The October Suite (Steve Kuhn & Gary McFarland, 1966) | Original liner notes by Nat Hentoff


So far Steve Kuhn has primarily been heard in two contexts—as a sideman and as leader of a trio. This album, however, focuses on him as solo pianist in settings written specifically for him by Gary McFarland. For Gary the assignment was stimulating because, as he observed, he didn’t have to restrict himself to any particular idiom. Knowing the broad scope of Kuhn’s capacities, Gary felt free to try any approach he wanted in the confidence that Kuhn would respond resourcefully—and with individuality.

Steve, 28, was born in Brooklyn where he lived for nine years. After two and a half years in Chicago, his family moved to Newton, Massachusetts. He started studying piano at five and went on to major in music at Harvard where he received his B.A. The teacher who had the most influence on him, however, was Mrs.
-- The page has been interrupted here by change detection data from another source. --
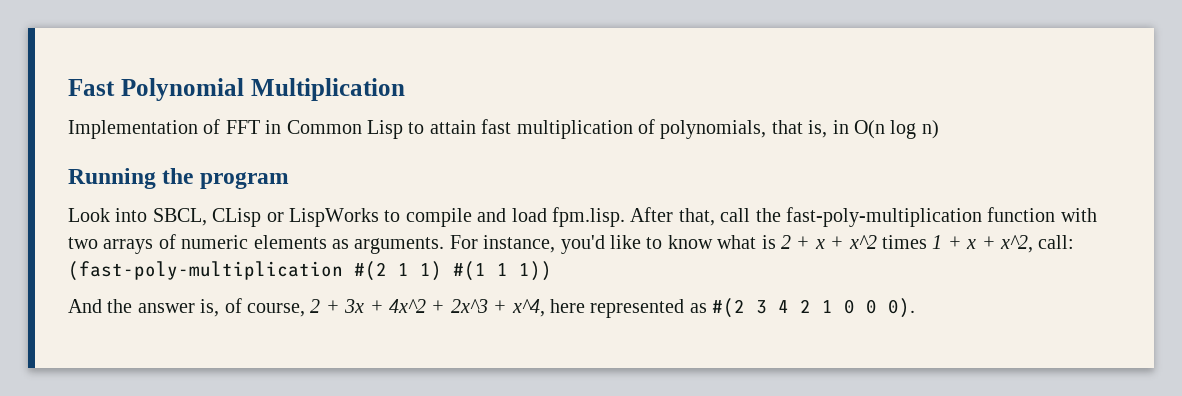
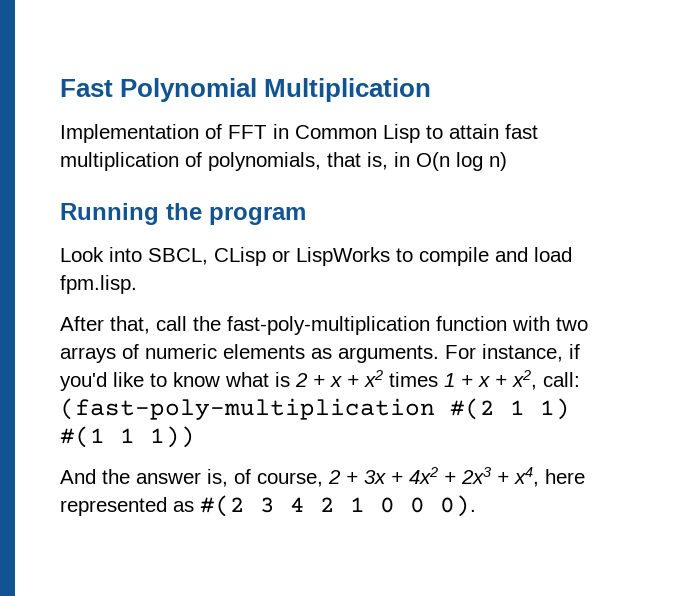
- Look into SBCL, CLisp or LispWorks to compile and load fpm.lisp. After that, call the fast-poly-multiplication function with two arrays of numeric elements as arguments.
+ Look into SBCL, CLisp or LispWorks to compile and load fpm.lisp.
+ After that, call the fast-poly-multiplication function with two arrays of numeric elements as arguments.
- For instance, you'd like to know what is 2 + x + x^2 times 1 + x + x^2, call: (fast-poly-multiplication #(2 1 1) #(1 1 1))
+ For instance, if you'd like to know what is 2 + x + x2 times 1 + x + x2, call: (fast-poly-multiplication #(2 1 1) #(1 1 1))
- And the answer is, of course, 2 + 3x + 4x^2 + 2x^3 + x^4, here represented as #(2 3 4 2 1 0 0 0).
+ And the answer is, of course, 2 + 3x + 4x2 + 2x3 + x4, here represented as #(2 3 4 2 1 0 0 0).

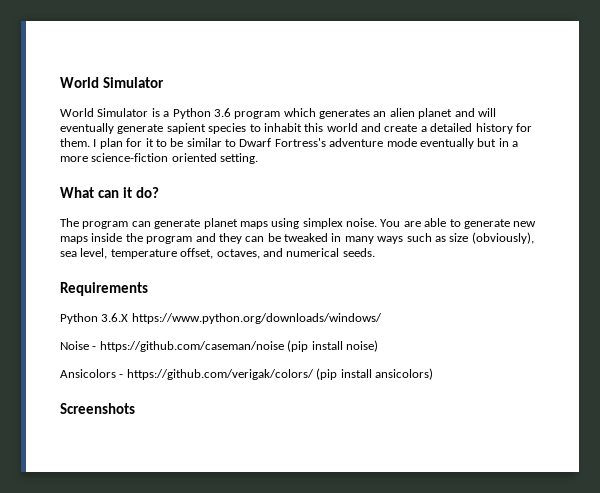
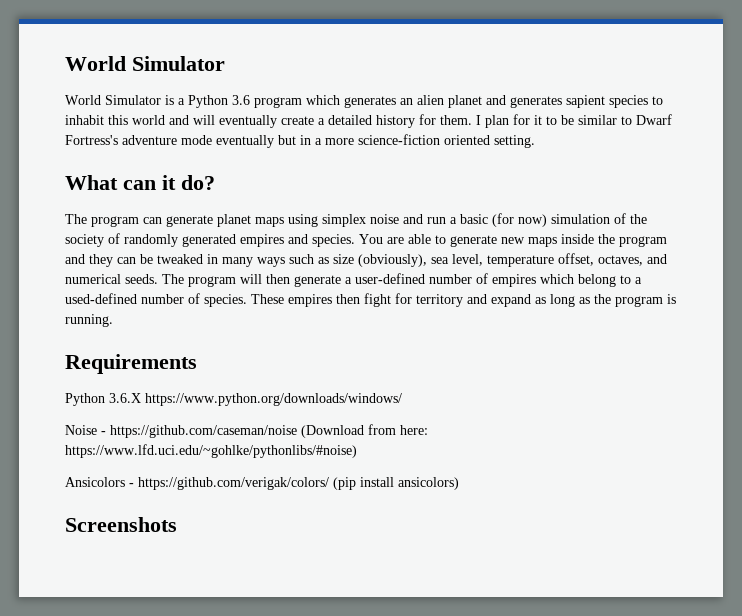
- World Simulator is a Python 3.6 program which generates an alien planet and will eventually generate sapient species to inhabit this world and create a detailed history for them.
+ World Simulator is a Python 3.6 program which generates an alien planet and generates sapient species to inhabit this world and will eventually create a detailed history for them.
- The program can generate planet maps using simplex noise.
+ The program can generate planet maps using simplex noise and run a basic (for now) simulation of the society of randomly generated empires and species.
+ The program will then generate a user-defined number of empires which belong to a used-defined number of species. These empires then fight for territory and expand as long as the program is running.
- Noise - https://github.com/caseman/noise (pip install noise)
+ Noise - https://github.com/caseman/noise (Download from here: https://www.lfd.uci.edu/~gohlke/pythonlibs/#noise)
Margaret Chaloff, mother of the late Serge Chaloff. For years she has been a near-legged among musicians in the Boston area both for the quality of her teaching and herself.

In Boston, Kuhn worked with Serge Chaloff, had his own trio, and also functioned as part of a house rhythm section for such traveling stalwarts as Coleman Hawkins. He came to New York in 1959 and has worked since then with Kenny Dorham, Stan Getz, Art Farmer, and his own trio.

Recognizing Kuhn’s improvisatory strength, McFarland did not overwhelm him with decorative scoring. The writing for the accompanying instruments is sparse and therefore all the more effective. Most of Kuhn’s playing is improvised, and even the relatively few written sections for the piano have been embellished and otherwise changed in the course of the performance.

Except for One I Could Have Loved and Childhood Dreams, McFarland wrote these compositions for the album. One I Could Have Loved is the theme from the film, “13,” co-starring David Niven and Deborah Kerr. It’s a fragile, introspective song and is played here with exceptional collective sensitivity. Note, for one example, the subtlety of the interplay between Kuhn, bassist Ron Carter and drummer Marty Morell.

In this and the other tracks involving strings, McFarland’s writing is particularly evocative because he did not try to make the strings swing or otherwise take on jazz characteristics. Instead he wrote within the historical tradition of the instruments. He did the same with the woodwinds. Therefore, the “legitimate” sounds of the strings and the woodwinds continually provide a stimulating contrast to the jazz inflections and colorations of Kuhn, Carter and Morell. And the string and woodwind players, moreover, not being forced to adapt to another idiom, were able to play from strength. “The music,” Kuhn says, “lay perfectly for them.”

St. Tropez Shuttle is unusual in that it’s a bossa nova in 3/4 rather than the customary 4/4. Because of the scoring and Kuhn’s singular musical temperament and conception, it also explores a deeper range of mood than often occurs in a bossa nova performance.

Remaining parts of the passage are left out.